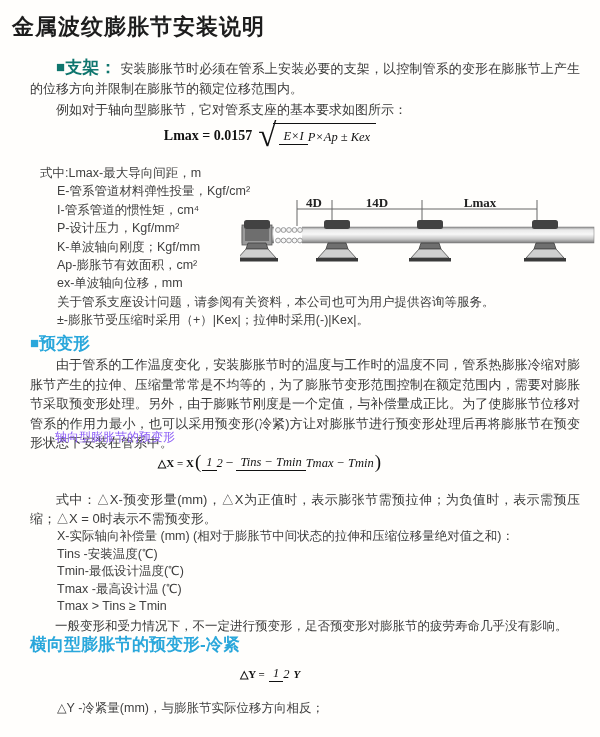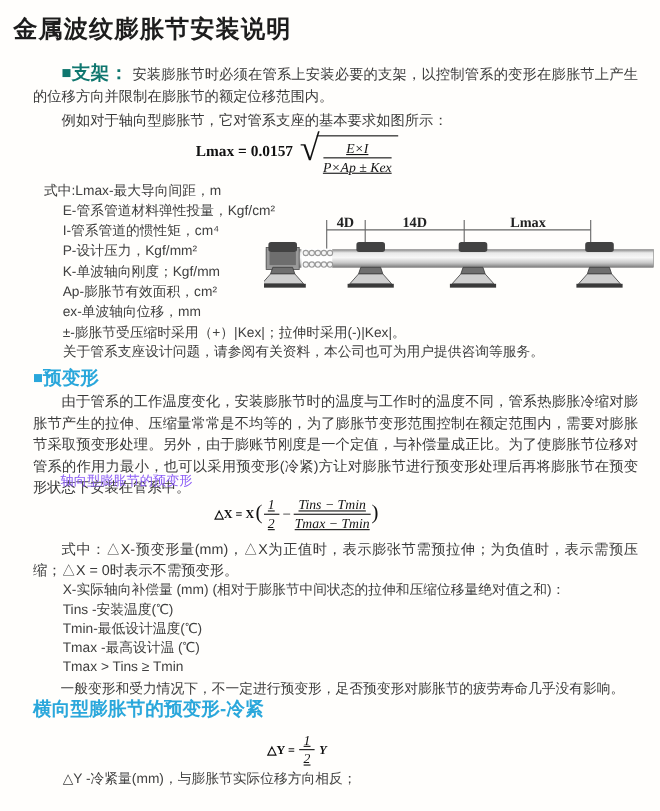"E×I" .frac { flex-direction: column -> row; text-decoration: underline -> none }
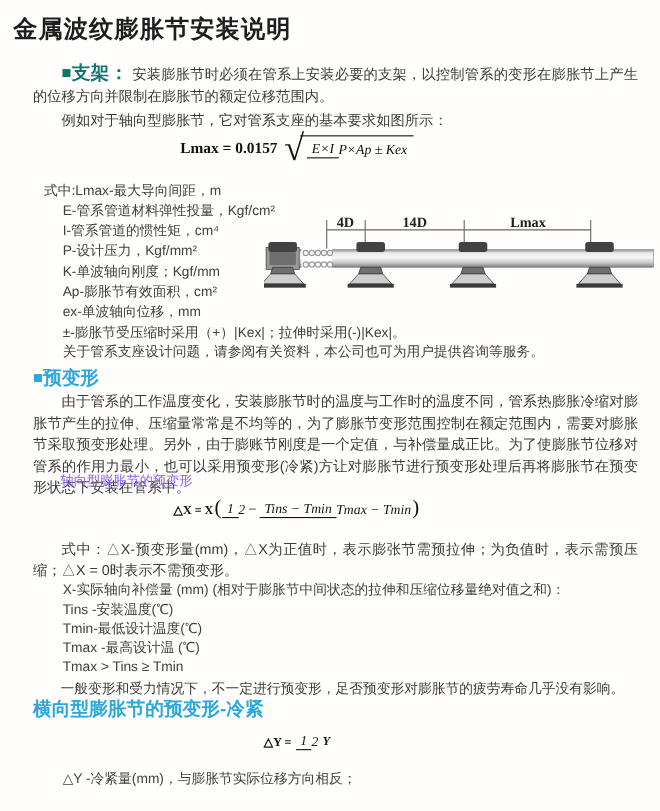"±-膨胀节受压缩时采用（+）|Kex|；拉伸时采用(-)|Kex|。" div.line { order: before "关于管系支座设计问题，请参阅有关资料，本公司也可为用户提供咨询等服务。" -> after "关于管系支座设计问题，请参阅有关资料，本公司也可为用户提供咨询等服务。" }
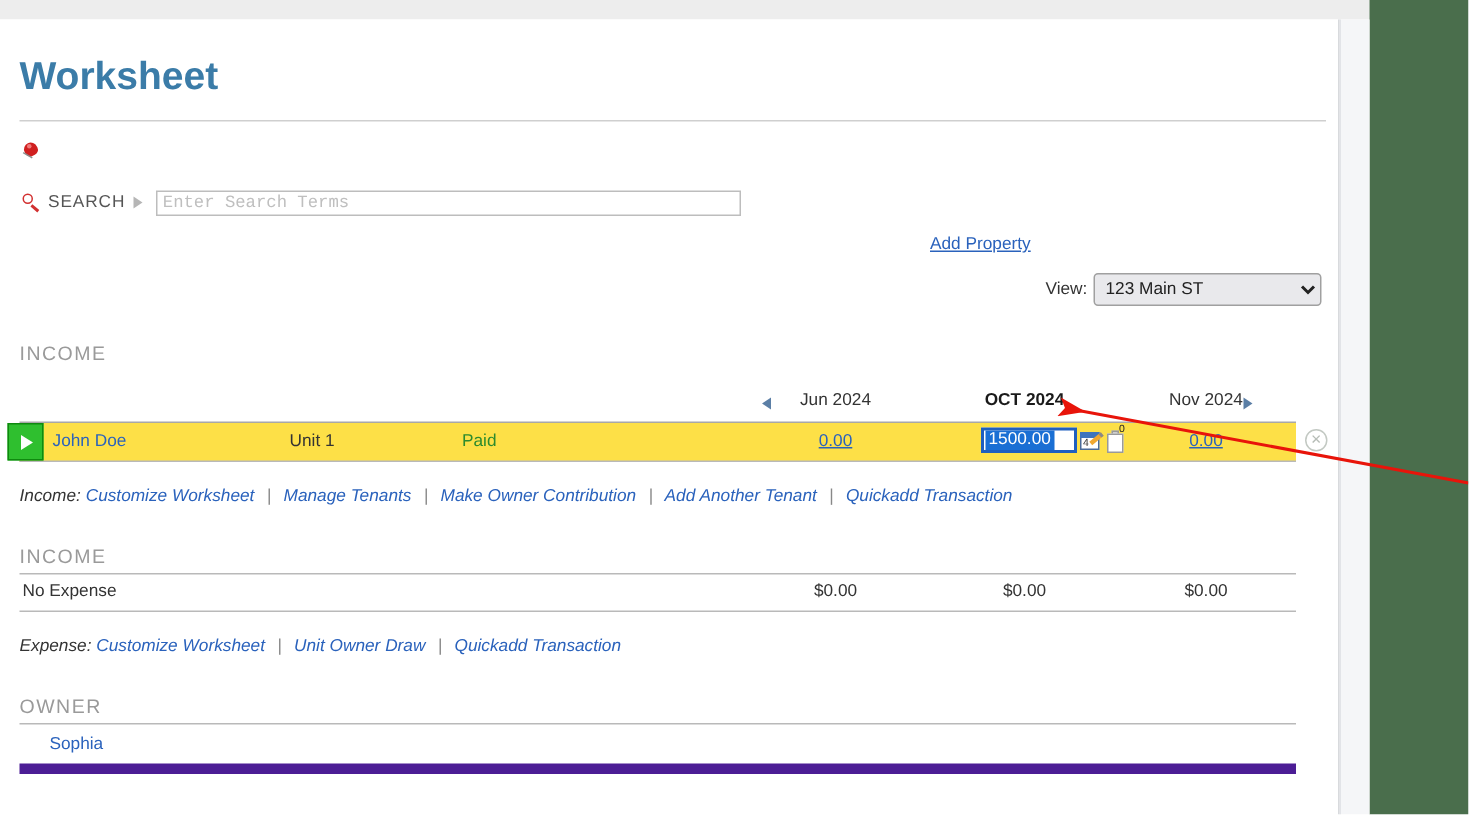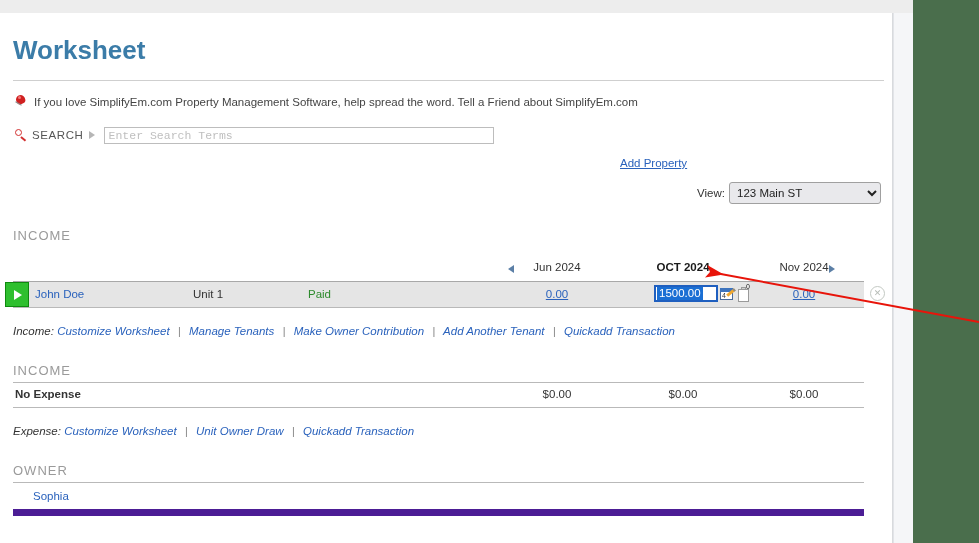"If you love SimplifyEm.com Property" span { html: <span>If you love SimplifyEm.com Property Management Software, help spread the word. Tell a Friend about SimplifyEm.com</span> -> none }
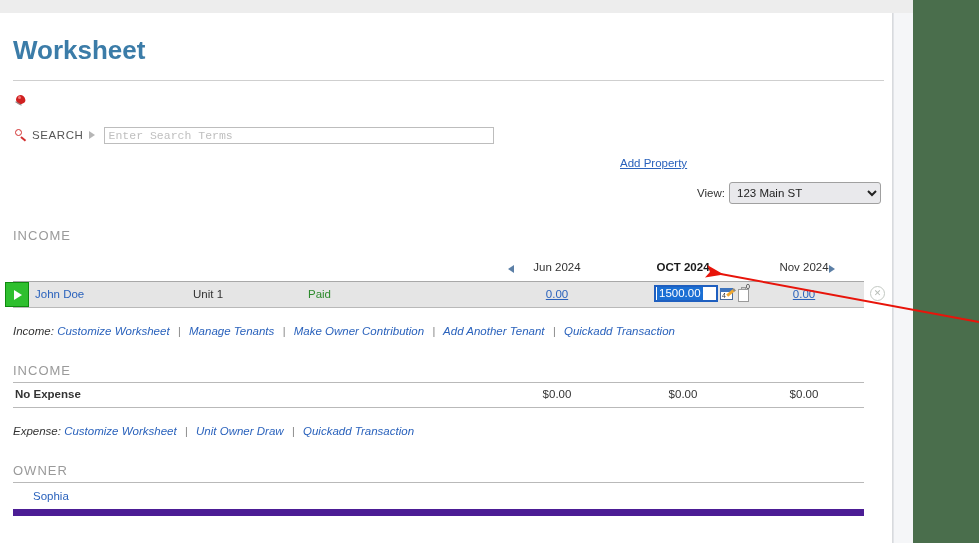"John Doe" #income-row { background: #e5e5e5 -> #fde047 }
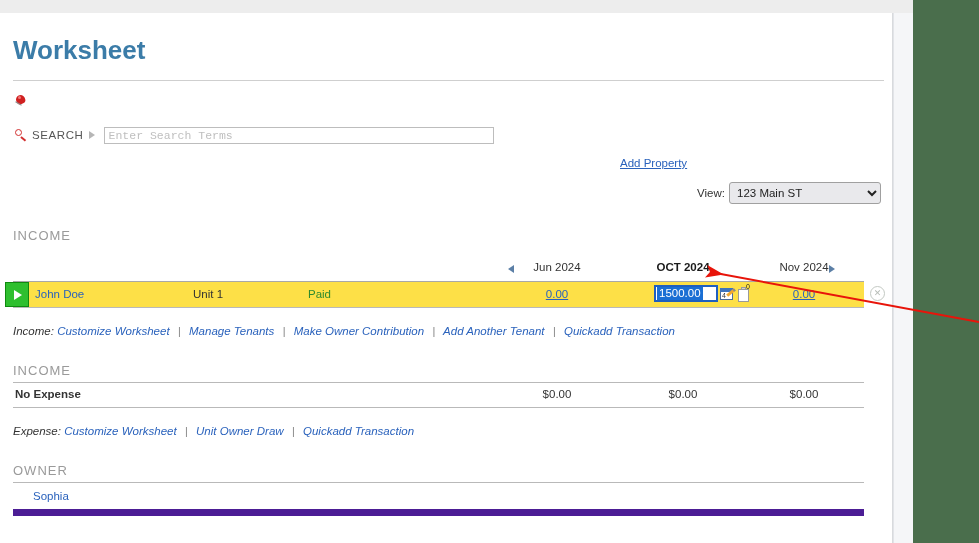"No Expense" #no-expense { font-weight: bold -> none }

==============================

Would you please print out all the records above exactly, minus any pictures?

"E×I" .frac { flex-direction: column -> row; text-decoration: underline -> none }
"±-膨胀节受压缩时采用（+）|Kex|；拉伸时采用(-)|Kex|。" div.line { order: before "关于管系支座设计问题，请参阅有关资料，本公司也可为用户提供咨询等服务。" -> after "关于管系支座设计问题，请参阅有关资料，本公司也可为用户提供咨询等服务。" }
"If you love SimplifyEm.com Property" span { html: <span>If you love SimplifyEm.com Property Management Software, help spread the word. Tell a Friend about SimplifyEm.com</span> -> none }
"John Doe" #income-row { background: #e5e5e5 -> #fde047 }
"No Expense" #no-expense { font-weight: bold -> none }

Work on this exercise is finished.